The task: All entries are to be transcribed verbatim, but images are not carried over.

Available data:
*** Block opens ***

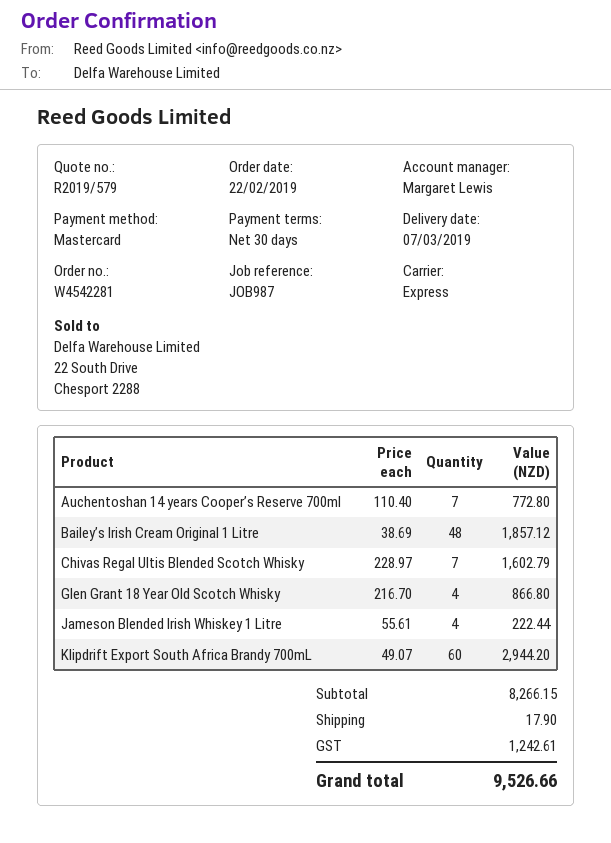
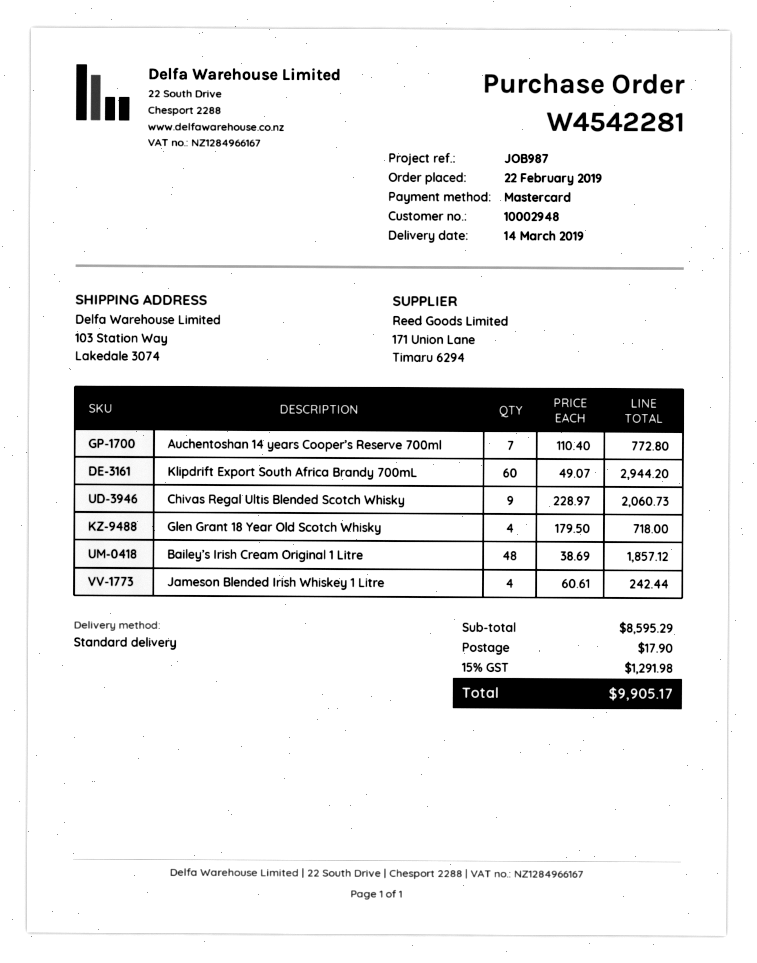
delivery date: 2019-03-07 -> 2019-03-14
shipping method: express -> standard
Chivas Regal Ultis Blended Scotch Whisky: 7 x 228.97 = 1602.79 -> 9 x 228.97 = 2060.73
Glen Grant 18 Year Old Scotch Whisky: 4 x 216.70 = 866.80 -> 4 x 179.50 = 718.00
Jameson Blended Irish Whiskey 1 Litre: 4 x 55.61 = 222.44 -> 4 x 60.61 = 242.44
subtotal: 8266.15 -> 8595.29
tax: 1242.61 -> 1291.98
total: 9526.66 -> 9905.17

*** Block closes ***

Answer section:
delivery date: 2019-03-07 -> 2019-03-14
shipping method: express -> standard
Chivas Regal Ultis Blended Scotch Whisky: 7 x 228.97 = 1602.79 -> 9 x 228.97 = 2060.73
Glen Grant 18 Year Old Scotch Whisky: 4 x 216.70 = 866.80 -> 4 x 179.50 = 718.00
Jameson Blended Irish Whiskey 1 Litre: 4 x 55.61 = 222.44 -> 4 x 60.61 = 242.44
subtotal: 8266.15 -> 8595.29
tax: 1242.61 -> 1291.98
total: 9526.66 -> 9905.17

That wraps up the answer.